**ABOUT THIS TASK:** Transcribe only the lines of the listing below from the one holding "using dictionaries, it" through the one holding "a dictionary, the", inclusive, without any change.

**PROVIDED ENTRIES:**
=== Section Start ===

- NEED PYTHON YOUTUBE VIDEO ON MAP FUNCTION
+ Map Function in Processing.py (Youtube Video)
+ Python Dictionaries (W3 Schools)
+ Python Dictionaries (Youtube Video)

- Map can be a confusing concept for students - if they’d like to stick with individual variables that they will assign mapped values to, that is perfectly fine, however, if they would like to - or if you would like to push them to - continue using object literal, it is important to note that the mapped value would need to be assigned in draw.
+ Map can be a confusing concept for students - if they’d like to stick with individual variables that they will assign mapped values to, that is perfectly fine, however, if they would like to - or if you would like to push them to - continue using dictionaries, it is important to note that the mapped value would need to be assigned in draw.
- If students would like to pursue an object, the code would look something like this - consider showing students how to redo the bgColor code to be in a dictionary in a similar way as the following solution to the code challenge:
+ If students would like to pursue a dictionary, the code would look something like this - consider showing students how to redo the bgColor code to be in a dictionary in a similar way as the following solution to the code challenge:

=== Section End ===
=== Section Start ===

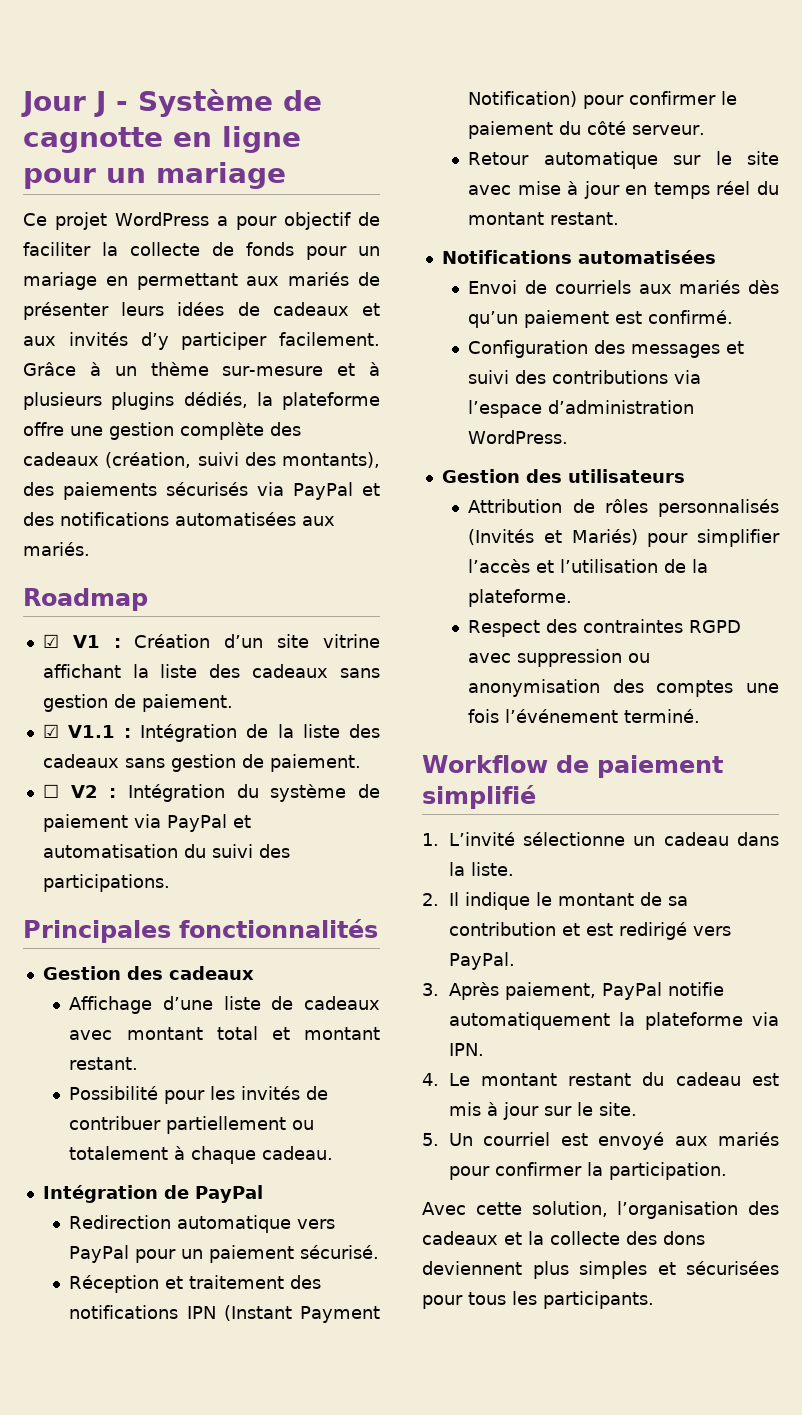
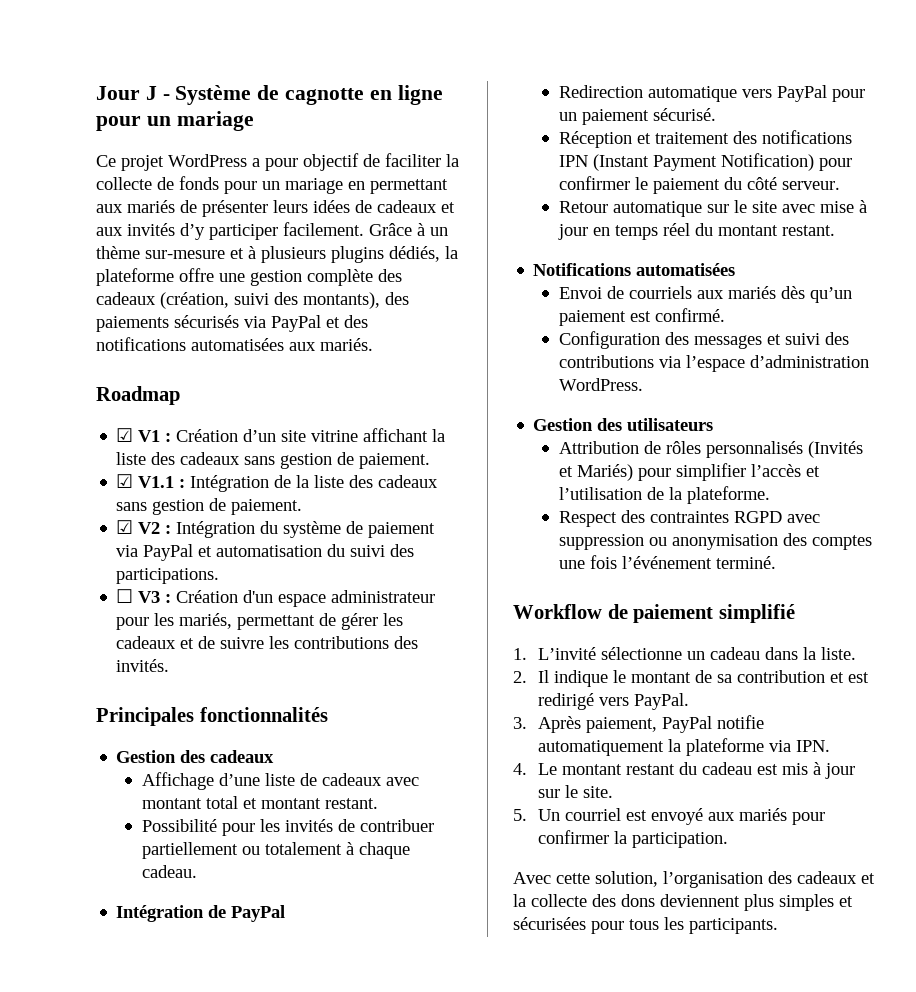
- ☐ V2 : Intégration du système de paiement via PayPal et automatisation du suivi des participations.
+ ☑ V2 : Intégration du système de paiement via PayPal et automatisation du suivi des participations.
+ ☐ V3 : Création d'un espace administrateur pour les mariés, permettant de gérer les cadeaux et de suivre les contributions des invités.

=== Section End ===

**WRITTEN RESPONSE:**
+ Map can be a confusing concept for students - if they’d like to stick with individual variables that they will assign mapped values to, that is perfectly fine, however, if they would like to - or if you would like to push them to - continue using dictionaries, it is important to note that the mapped value would need to be assigned in draw.
- If students would like to pursue an object, the code would look something like this - consider showing students how to redo the bgColor code to be in a dictionary in a similar way as the following solution to the code challenge:
+ If students would like to pursue a dictionary, the code would look something like this - consider showing students how to redo the bgColor code to be in a dictionary in a similar way as the following solution to the code challenge:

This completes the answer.